Мариэ плотно сжала губы, а потом сказала, будто признавалась:

– У тети долгое время был любимый человек, с которым она встречалась всерьез. Еще до нашего переезда сюда – когда работала секретарем в Токио. Но у них что-то не заладилось, и она очень переживала, когда они расстались. Еще и поэтому после маминой смерти она переехала сюда и стала жить с нами. Разумеется, все это не она сама мне рассказала.

– И что, теперь она ни с кем не встречается?

Мариэ кивнула.

– Скорее всего, у нее сейчас никого нет.

– И тебя как-то беспокоит, что ее заинтересовал этот мужчина, господин Мэнсики, так? Ты поэтому пришла ко мне за советом?

– Вам не кажется, что он ее просто со-блаз-ня-ет?

– Соблазняет?

– Что у него нет серьезных намерений.

– Откуда мне это знать? – ответил я. – Я ж не настолько хорошо его знаю.

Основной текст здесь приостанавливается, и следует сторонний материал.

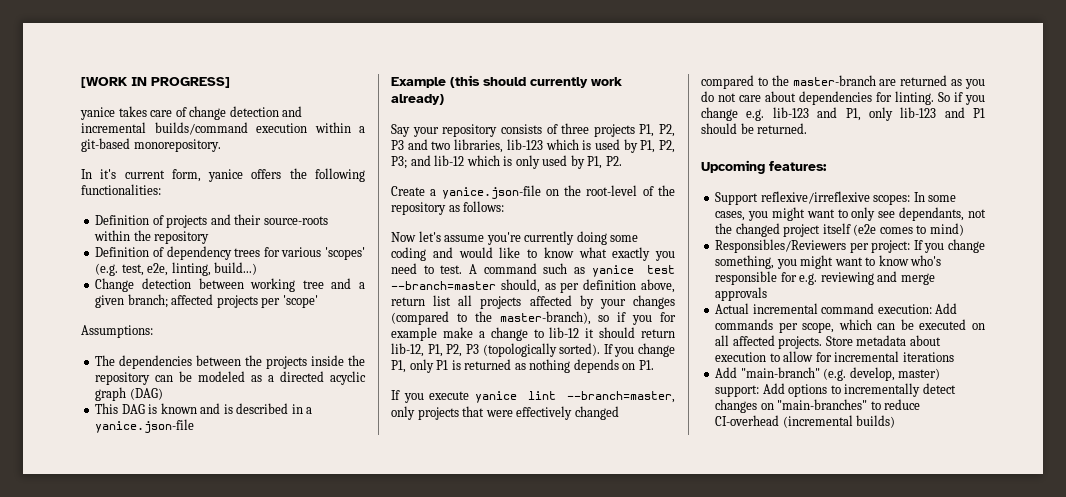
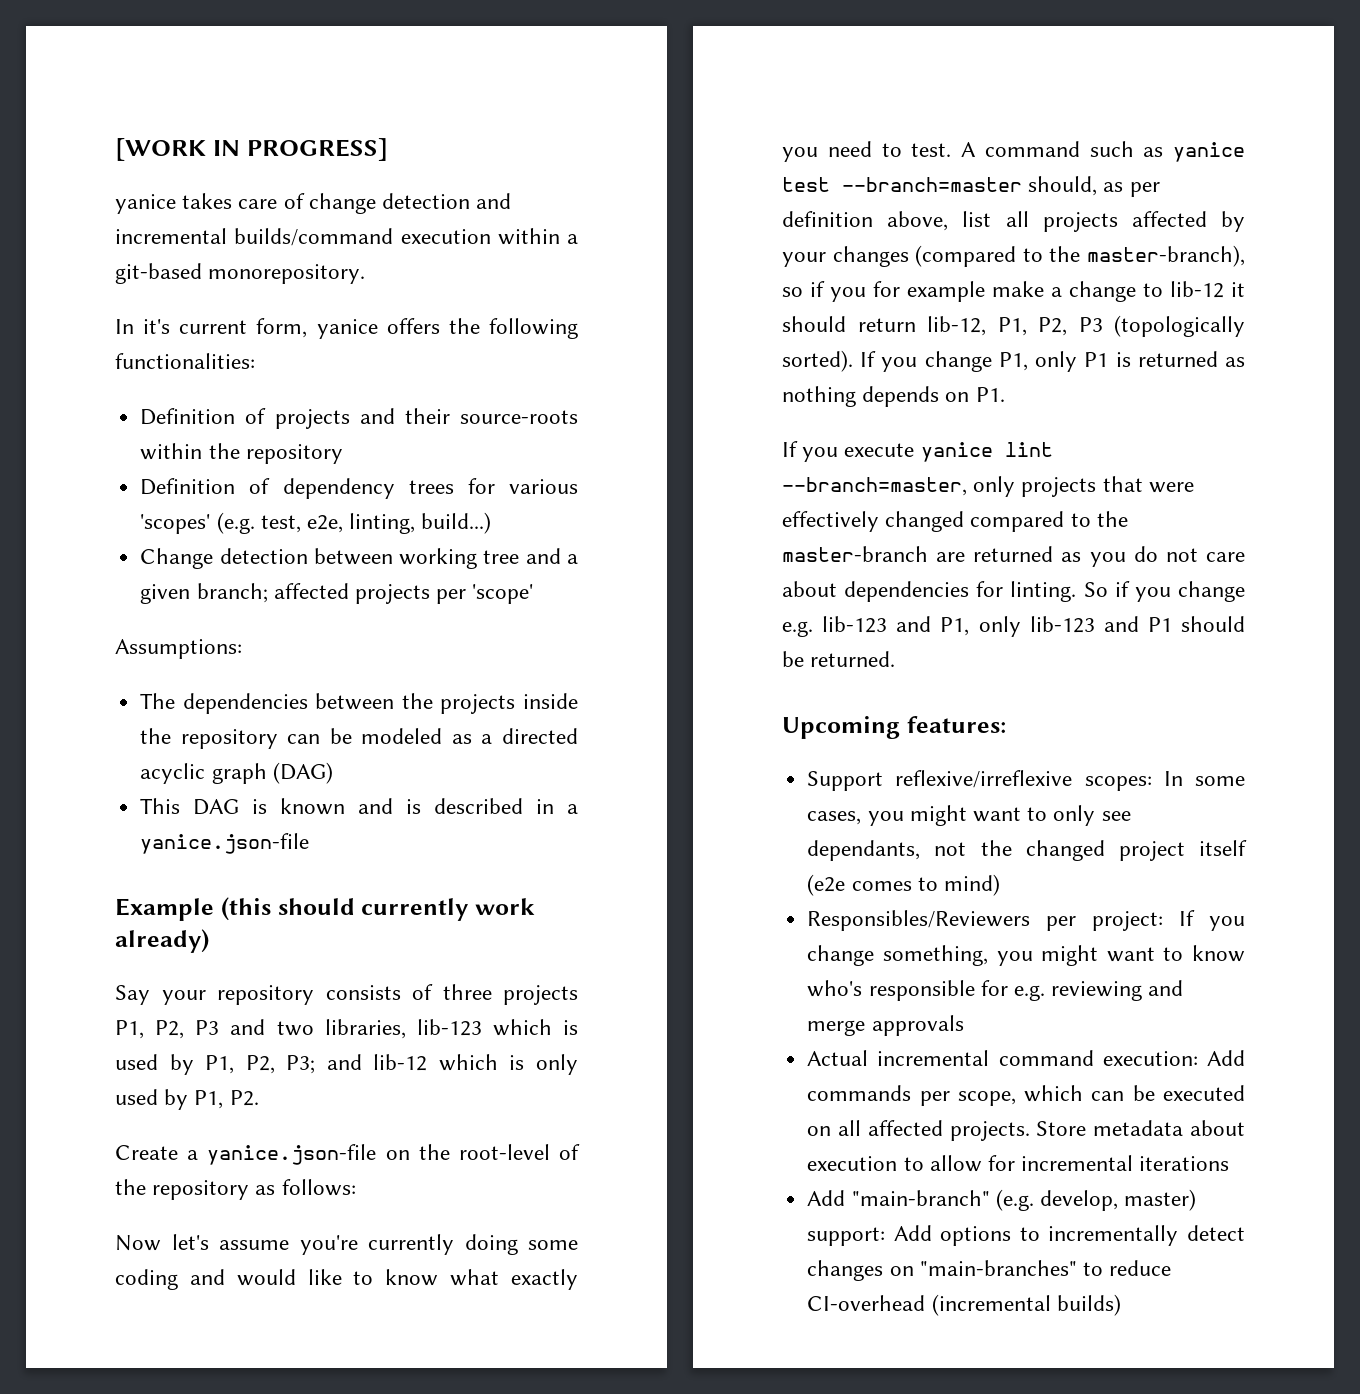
[391,297,425,306] return -> (949, 221) none

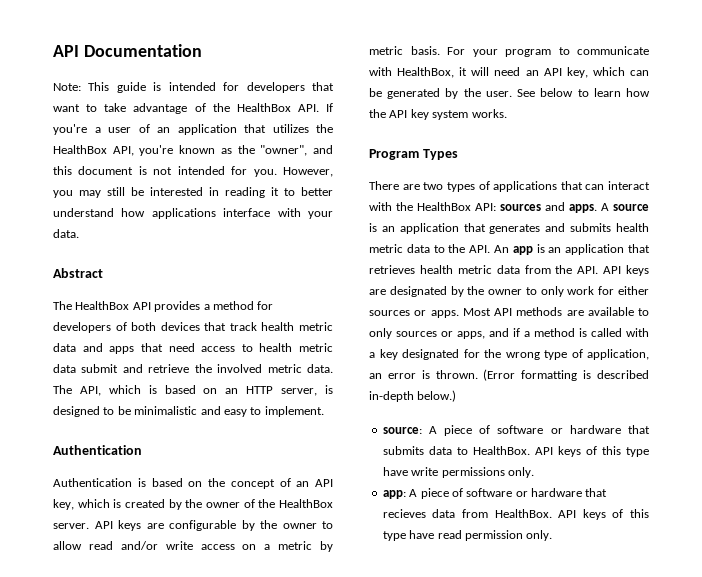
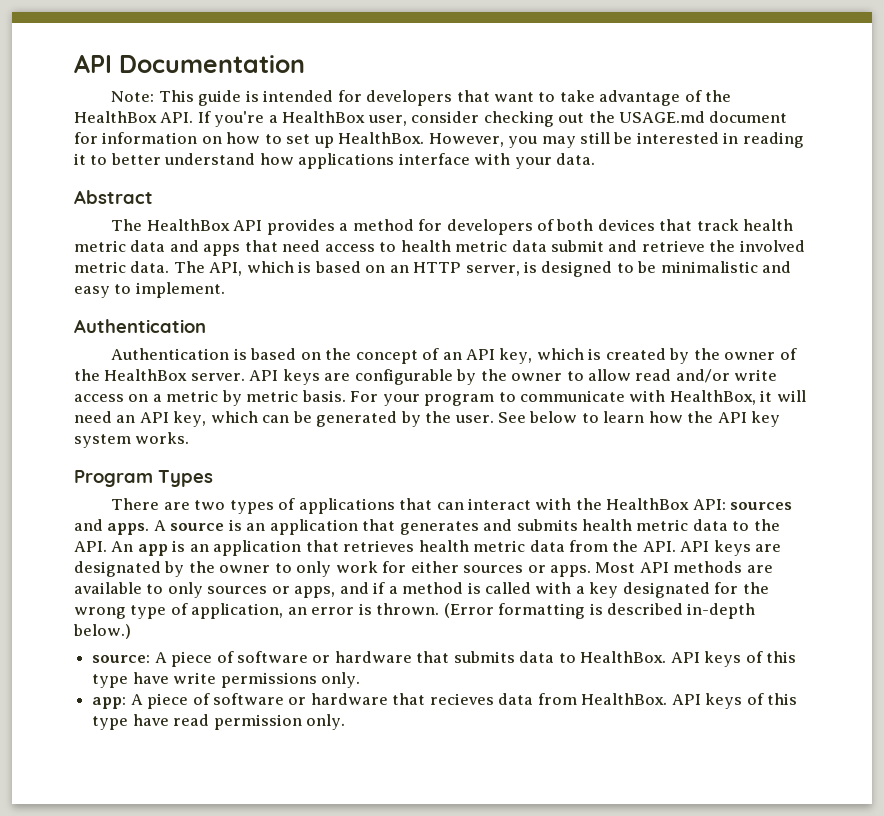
[108,124,333,135] [53,145,333,156] [53,166,277,177] user of an application that utilizes the HealthBox API, you're known as the "owner", and this document is not intended for you. -> [282,111,788,127] [74,132,425,148] HealthBox user, consider checking out the USAGE.md document for information on how to set up HealthBox.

Мало того, твоя тетя сегодня с ним только познакомилась, и ничего пока что не произошло. Вообще в амурных делах все незаметно меняется по ходу дела. Бывает, чувства растут как на дрожжах от самых незначительных сердечных порывов, а бывает – и наоборот.

– Но у меня есть предчувствие, – уверенно сказала Мариэ.

Мне показалось – пусть для этого и не было никаких оснований, – что ее предчувствию можно верить. Это, в свою очередь, было и моим предчувствием. Я сказал:

– И ты волнуешься, что, если что-то пойдет не так, у тети опять возникнет душевная рана?

Мариэ еле заметно кивнула.

– Тетя у меня не очень осторожная. И к душевным ранам не привыкла.

– Ты говоришь так, будто не тетя опекает тебя, а ты ее, – произнес я.

– В каком-то смысле, – серьезно ответила девочка.

– И ты сама? Привыкла к душевным ранам?

– Не знаю, – ответила она. – Но я хотя бы не влюблена.

– Когда-нибудь еще влюбишься.

– Но сейчас – нет. Пусть хоть немного грудь вырастет.

– Это может случиться раньше, чем ты думаешь.

Мариэ слегка склонила голову набок – похоже, вряд ли поверила мне.

И тут у меня внутри зародилось крохотное сомнение: кто знает, а вдруг Мэнсики ради связи с девочкой умышленно пытается сблизиться с ее тетей? Ведь он же сам мне как-то говорил о Мариэ: «Что можно понять после единственного короткого взгляда? Для такого времени нужно побольше».

Сёко Акигава должна стать для Мэнсики важным посредником для регулярных встреч с Мариэ, ведь она – фактический опекун девочки. И для этого Мэнсики прежде всего необходимо так или иначе прибрать к рукам Сёко Акигаву. Хотя такому человеку, как он, это будет нетрудно – не раз плюнуть, конечно, а хотя бы два. Но мне все равно не хотелось думать, будто он вынашивает тайный план. Правда, Командор говорил, что он не может что-нибудь постоянно не замышлять, однако, на мой взгляд, хитрецом Мэнсики не выглядел.

– Дом у господина Мэнсики впечатляет, – сказал я Мариэ. – Весьма занимательный дом, взглянуть на такой будет отнюдь не вредно.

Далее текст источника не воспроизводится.